*** Begin section ***

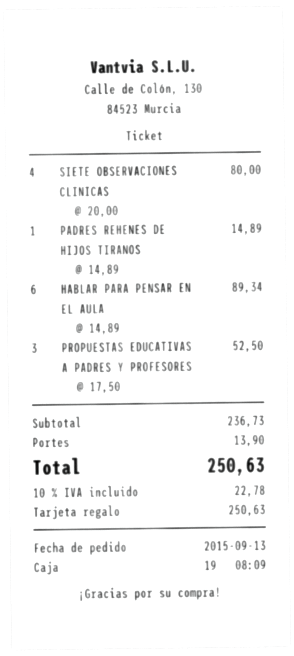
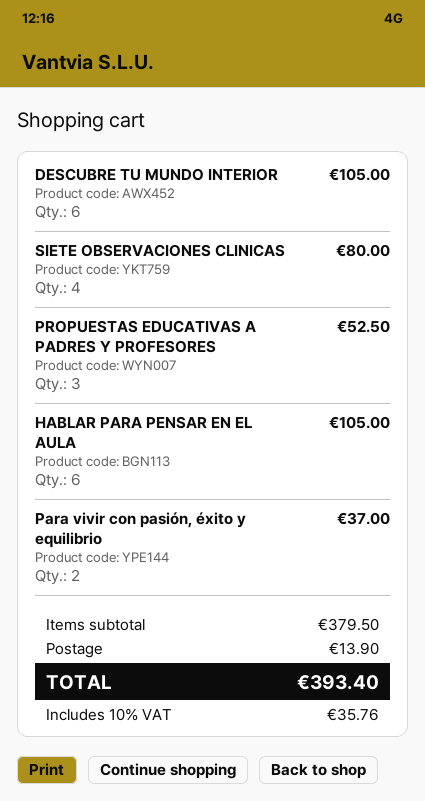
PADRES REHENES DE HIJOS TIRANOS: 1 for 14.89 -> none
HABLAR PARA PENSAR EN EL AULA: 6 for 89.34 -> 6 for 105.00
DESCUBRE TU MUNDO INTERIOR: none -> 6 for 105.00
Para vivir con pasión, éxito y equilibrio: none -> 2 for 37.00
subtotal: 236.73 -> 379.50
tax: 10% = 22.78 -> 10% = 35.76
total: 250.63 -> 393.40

*** End section ***
*** Begin section ***

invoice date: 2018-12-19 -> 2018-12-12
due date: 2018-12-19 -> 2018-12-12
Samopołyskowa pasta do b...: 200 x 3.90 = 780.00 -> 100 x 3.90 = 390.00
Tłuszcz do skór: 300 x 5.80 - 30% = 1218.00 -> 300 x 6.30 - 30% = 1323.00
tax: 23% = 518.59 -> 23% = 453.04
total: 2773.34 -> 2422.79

*** End section ***

> _TRY IT_:
Where a line in the data contains the string "date", add it to your count, and give only the final number.

> _WRITTEN REPLY_:
2